◆ HOW TO COMPLETE THIS TASK ◆
Where a line contains the word "shipping", copy that line from the records below.

Dataset excerpts
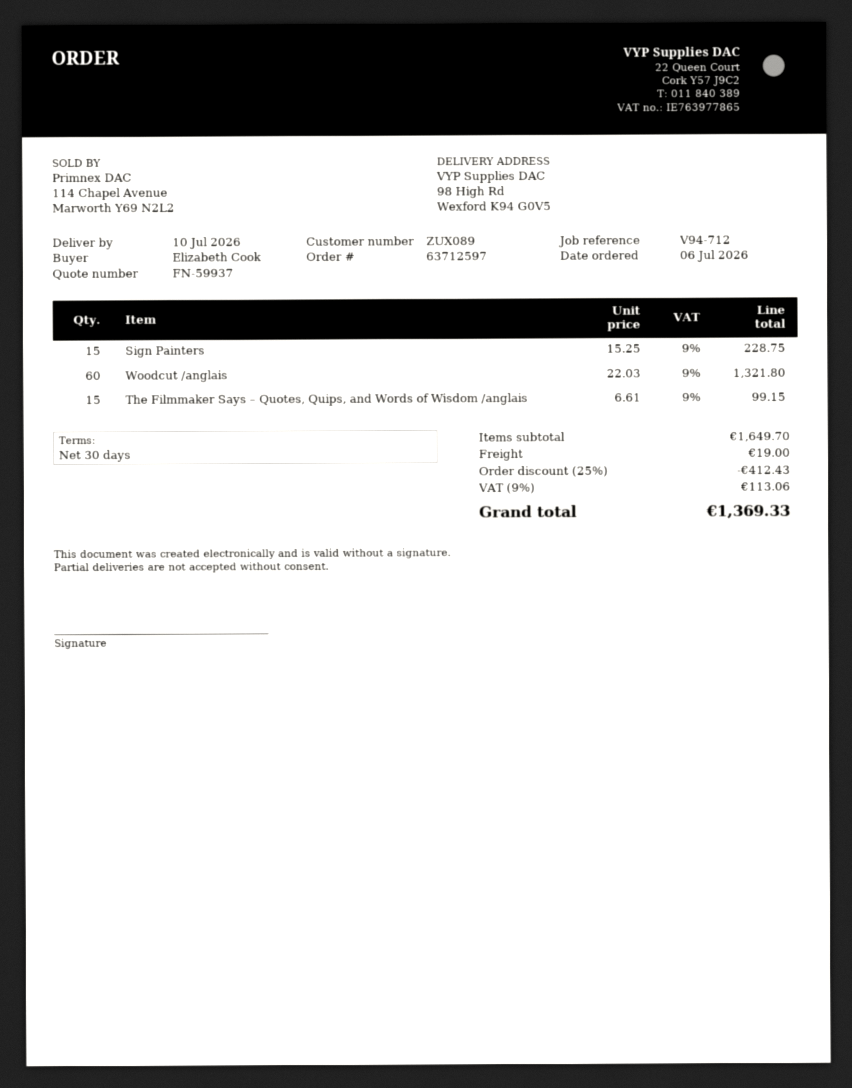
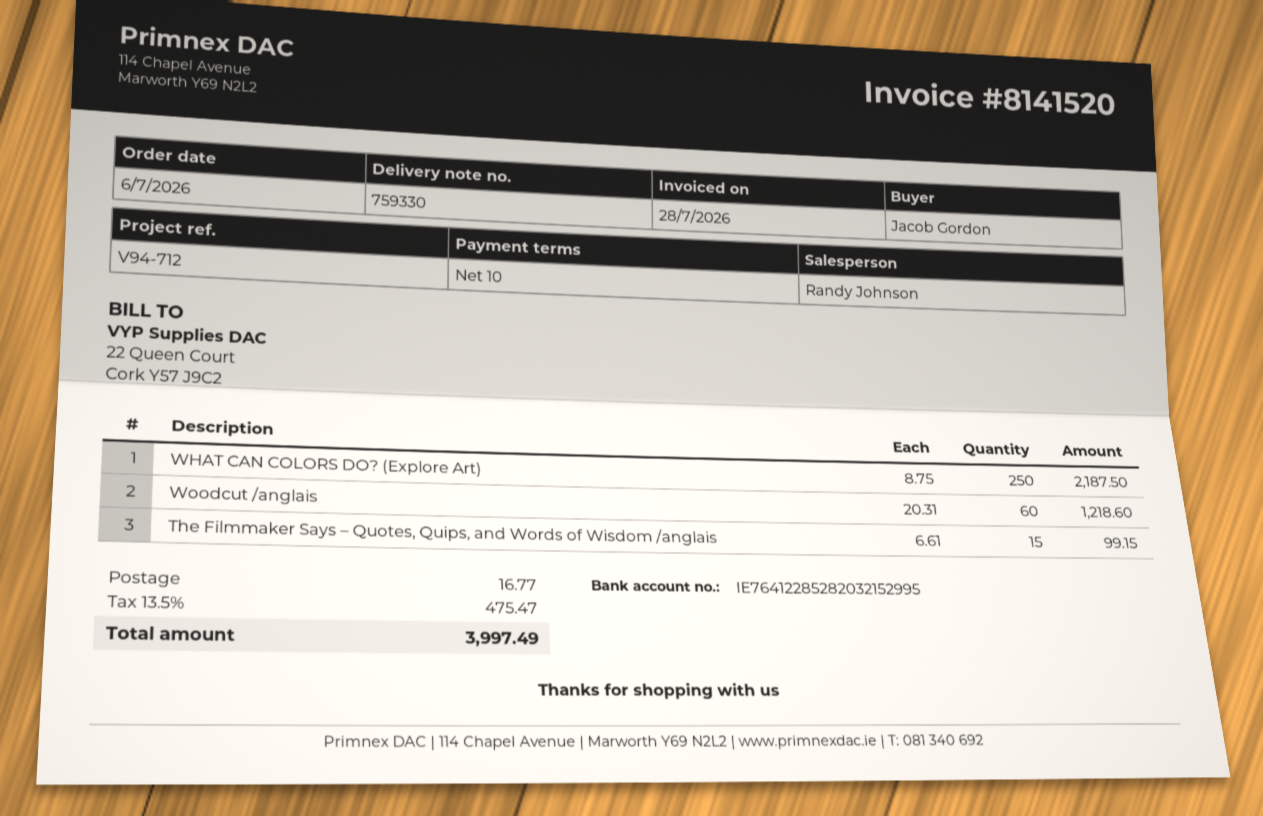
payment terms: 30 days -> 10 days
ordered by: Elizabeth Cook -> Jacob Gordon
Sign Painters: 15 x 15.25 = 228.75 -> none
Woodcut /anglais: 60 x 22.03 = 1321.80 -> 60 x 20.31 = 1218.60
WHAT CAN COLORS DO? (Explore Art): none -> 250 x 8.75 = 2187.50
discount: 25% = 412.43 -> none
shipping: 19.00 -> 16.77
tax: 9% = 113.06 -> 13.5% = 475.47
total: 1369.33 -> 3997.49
---
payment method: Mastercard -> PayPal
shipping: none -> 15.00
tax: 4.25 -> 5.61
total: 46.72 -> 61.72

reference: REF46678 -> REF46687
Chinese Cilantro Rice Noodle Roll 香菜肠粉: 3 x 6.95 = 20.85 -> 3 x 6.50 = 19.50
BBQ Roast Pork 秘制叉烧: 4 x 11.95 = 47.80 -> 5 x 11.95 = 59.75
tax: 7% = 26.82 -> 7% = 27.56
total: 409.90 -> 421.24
...
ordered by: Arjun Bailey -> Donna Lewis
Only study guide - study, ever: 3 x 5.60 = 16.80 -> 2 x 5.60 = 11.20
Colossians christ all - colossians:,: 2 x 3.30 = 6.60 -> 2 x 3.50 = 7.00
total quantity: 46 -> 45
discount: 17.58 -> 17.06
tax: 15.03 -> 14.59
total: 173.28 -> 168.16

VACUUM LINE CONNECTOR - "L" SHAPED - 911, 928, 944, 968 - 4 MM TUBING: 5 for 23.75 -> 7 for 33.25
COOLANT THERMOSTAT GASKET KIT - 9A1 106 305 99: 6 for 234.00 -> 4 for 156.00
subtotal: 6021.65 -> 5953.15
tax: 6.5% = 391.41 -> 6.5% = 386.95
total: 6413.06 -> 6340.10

◆ TASK RESULT ◆
shipping: 19.00 -> 16.77
shipping: none -> 15.00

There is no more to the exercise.